Published on: February 16, 2020

Words: - @Shane_O_D

Published on: February 16, 2020

Tech Specs

Model testedPorsche 718 Boxster GTS 4.0
Price€122,491
Engine4.0-litre naturally aspirated flat-six petrol
Transmissionsix-speed manual, rear-wheel drive
Body styletwo-seat convertible
CO2 emissions246g/km (Band G - €2,350 per annum)
Combined economy26.1mpg (10.8 litres/100km) NEDC
Top speed293km/h
0-100km/h4.5 seconds
Power400hp at 7,000rpm
Torque420Nm at 5,000-6,500rpm
Boot space150 litres front, 120 litres rear

So, you want an open-topped Porsche 718 and you are adamant that it has to be powered by a six-cylinder engine? You either go for the 718 Spyder or, save a bit of cash, get a less fiddly roof and opt for this, the new Porsche 718 Boxster GTS 4.0. Oh yes.

In the Metal:

The new Boxster GTS 4.0 isn't drastically different to its predecessor aesthetically speaking, as it sticks with the tried-and-tested GTS recipe of unique bumpers and lots of dark detailing, extending to the tasty 20-inch rims, air intake ahead of the rear wheels, the badging and lights. Of course, the badge now includes '4.0', which is a giveaway, while those in the know will also spot the new exhaust arrangement, which has two wide-spaced outlets rather than the centrally-positioned design of the outgoing 2.5-litre GTS.

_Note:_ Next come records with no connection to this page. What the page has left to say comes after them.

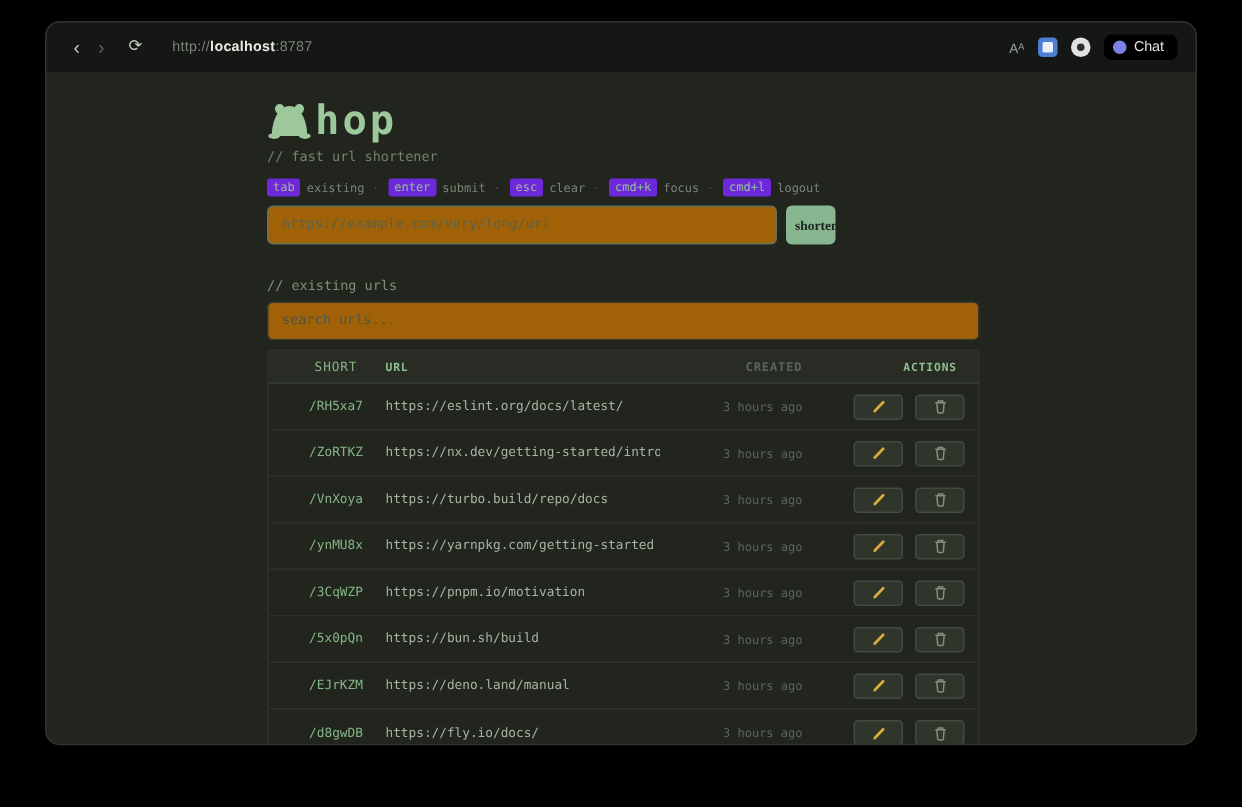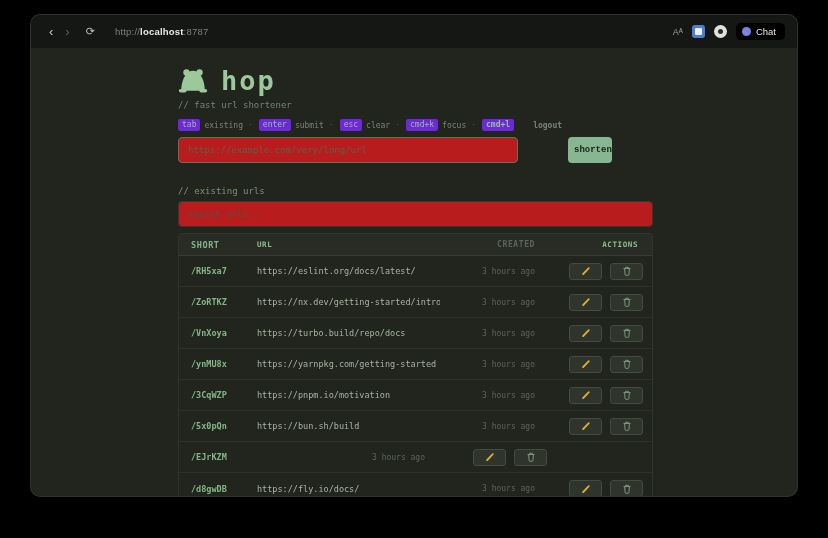"hop" .logo-row { gap: 13px -> 2px }
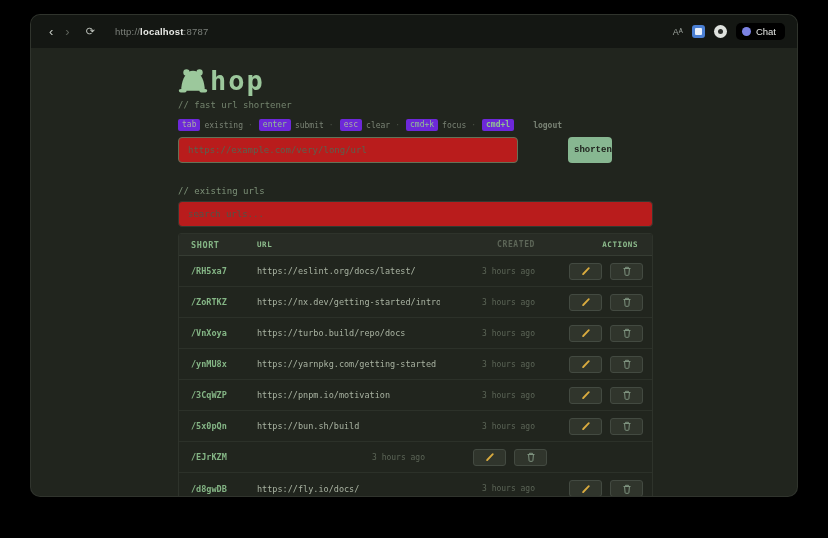"cmd+l" span { font-weight: bold -> none; gap: 20px -> 5px }
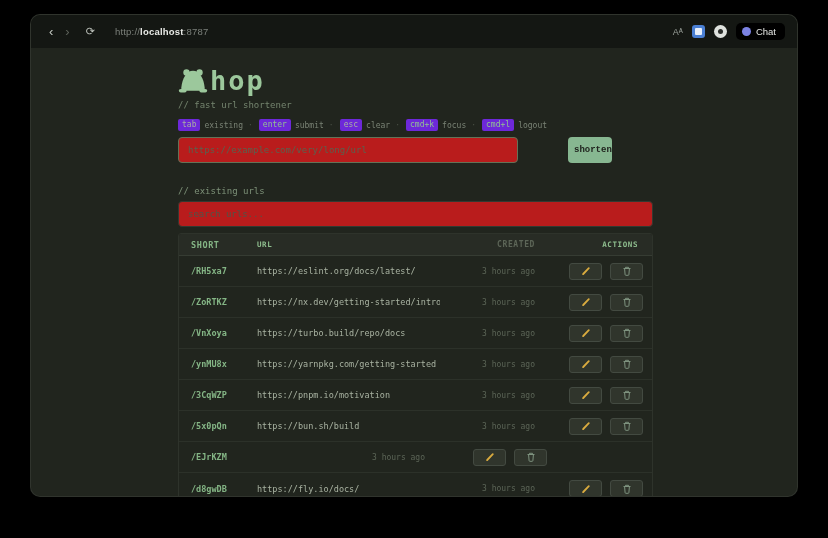"https://example.com/very/long/url" input { background: #b91c1c -> #a16207 }
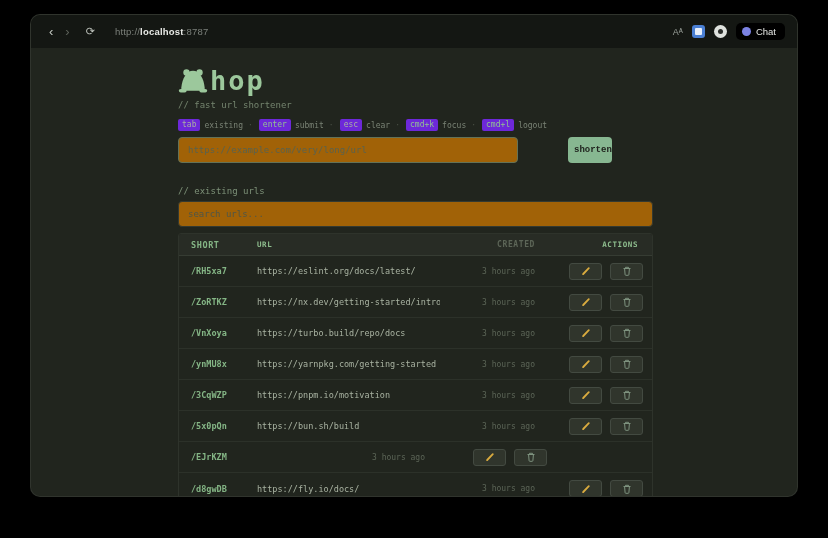"shorten" .shorten-btn { font-family: Liberation Mono, monospace -> Liberation Serif, serif; margin-left: 44px -> none; width: 44px -> 33px }
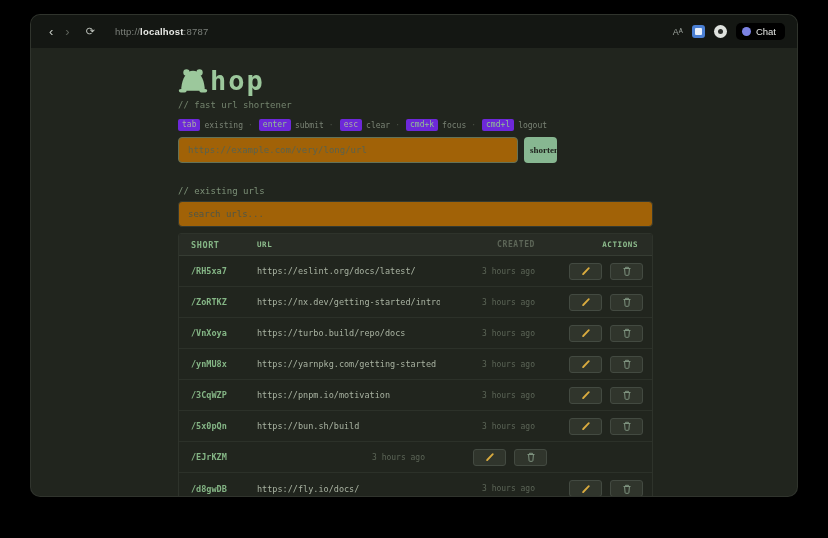"SHORT" .c-short { font-weight: bold -> normal; text-align: none -> center }
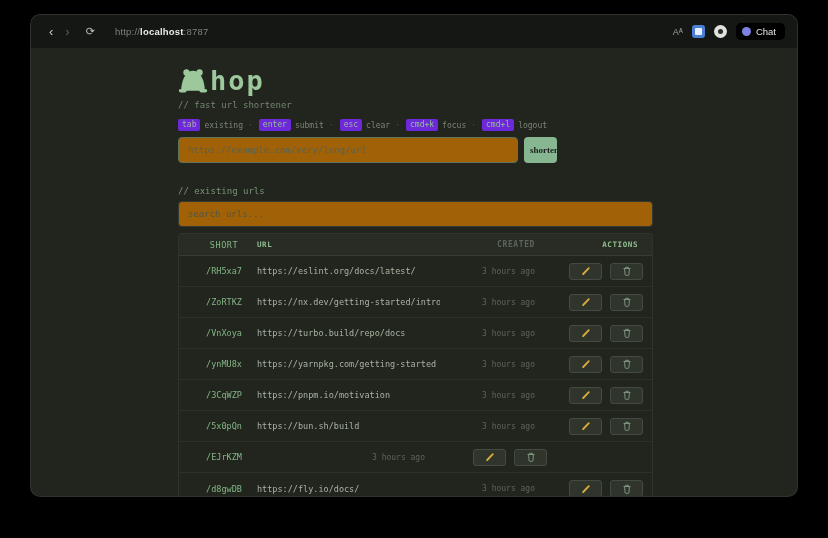"https://deno.land/manual" div.c-url { html: none -> <div>https://deno.land/manual</div> }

Inside, it's all about the Alcantara. It's most obvious swathing the gorgeous (to look at and to hold) 'GT sports' steering wheel, which features the rotary driving mode control as standard as part of the Sport Chrono package. That also adds the dashboard-mounted clock/stopwatch and owners can avail of the Track Precision App for their smartphones as well.

Though the Boxster GTS 4.0 may not be as distinct from the rest of the line-up as the 718 Spyder (which gets a lot of unique bodywork), its conventional automatically operated fabric roof is far easier to live with.


Driving it:

Long has the mid-engined Boxster been the benchmark open-topped sports car in terms of driving dynamics. The replacement of the four-cylinder 2.5-litre boxer engine with the new 4.0-litre flat-six has done nothing to change that. This car's chassis is an absolute gem, engaging the driver with its communicative and direct steering, perfectly-weighted brake pedal and slop-free responses to anything you ask of it.

The standard adaptive damping makes it suitable for a variety of road surfaces and yet, even when in its sportiest setting, it's never back-breaking in its firmness. Instead, you get a sense of deeply ingrained quality and sophisticated engineering, allowing you get on with the enjoyment of driving.

And there's no doubt that the 4.0-litre engine adds to that. It's a sublime unit, with plenty of low-down torque and a fizzing top end that you'll want to explore again and again. The six-speed manual gearbox is nearly perfect companion (a PDK automatic is in the pipeline), with deliciously satisfying gear shifts, perfectly spaced pedals and even a well-judged automatic throttle-blipping function (unfortunately you can't turn it on and off in all driving modes, but at least it works well).

In essence, the 718 Boxster GTS 4.0 is just as special a car as the closed-roof Cayman, and just as capable, certainly at road-legal speeds. All with the benefit of unhindered access to the unique six-cylinder wail from the exhaust.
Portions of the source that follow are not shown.